▶ **Exercise directions**
Nothing should appear in the answer except the lines below from the line containing "text: Social Social" through the line containing "gap: 6px ->", copied exactly, with pictures left out.

▶ **Input for this task**
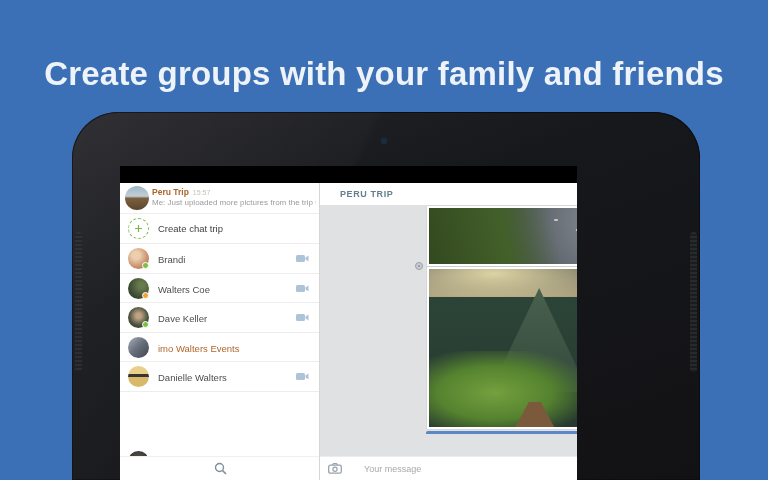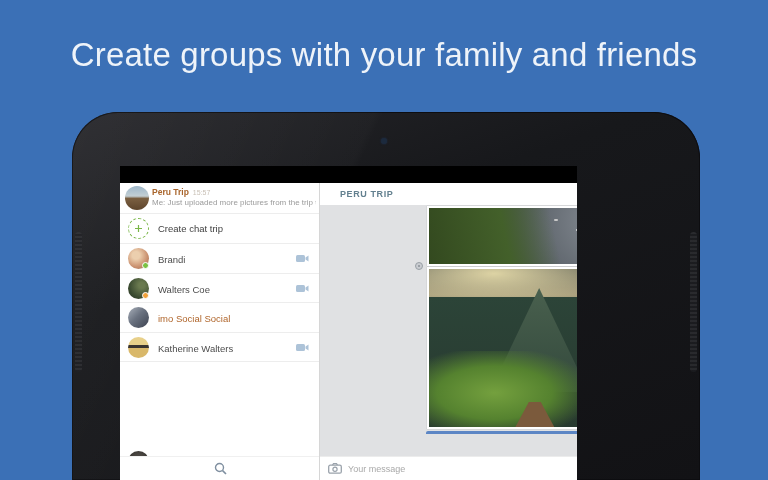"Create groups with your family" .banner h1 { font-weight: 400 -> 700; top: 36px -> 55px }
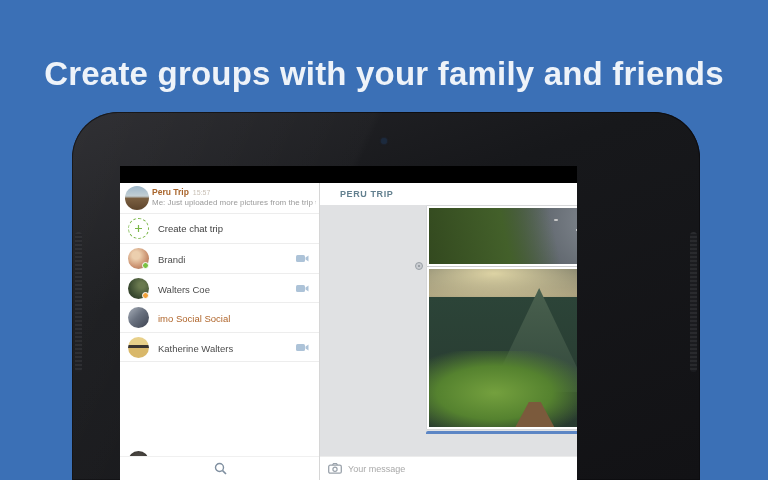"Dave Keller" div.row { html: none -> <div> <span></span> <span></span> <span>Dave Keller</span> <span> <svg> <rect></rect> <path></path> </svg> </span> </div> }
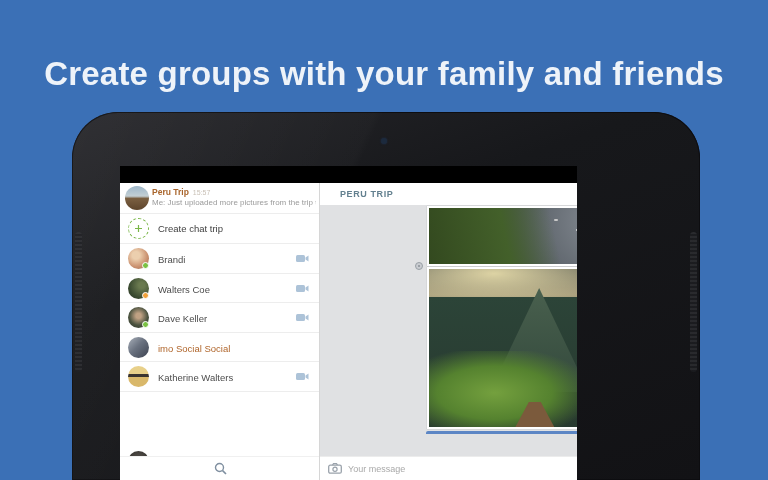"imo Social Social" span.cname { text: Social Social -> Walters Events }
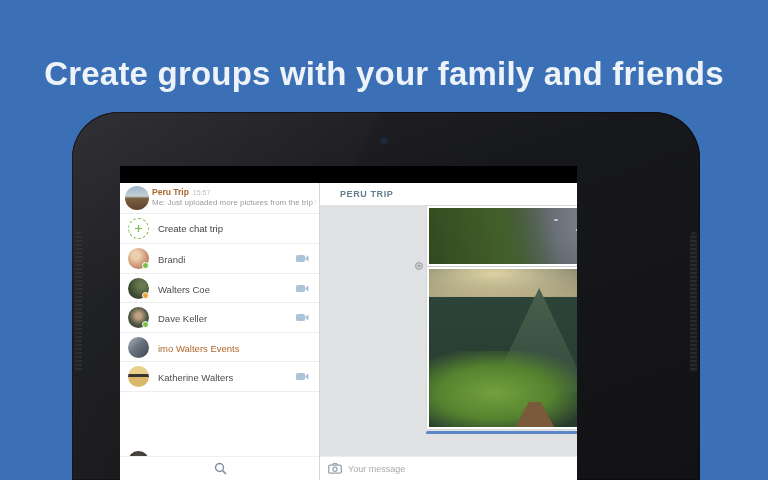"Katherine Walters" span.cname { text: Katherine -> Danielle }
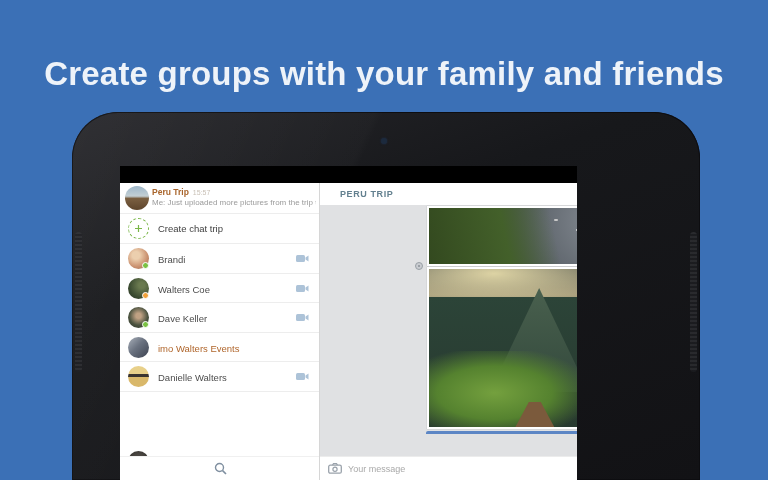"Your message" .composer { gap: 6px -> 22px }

...

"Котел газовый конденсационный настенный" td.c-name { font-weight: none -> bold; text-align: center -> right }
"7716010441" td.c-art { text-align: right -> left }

▶ **Written answer**
"imo Social Social" span.cname { text: Social Social -> Walters Events }
"Katherine Walters" span.cname { text: Katherine -> Danielle }
"Your message" .composer { gap: 6px -> 22px }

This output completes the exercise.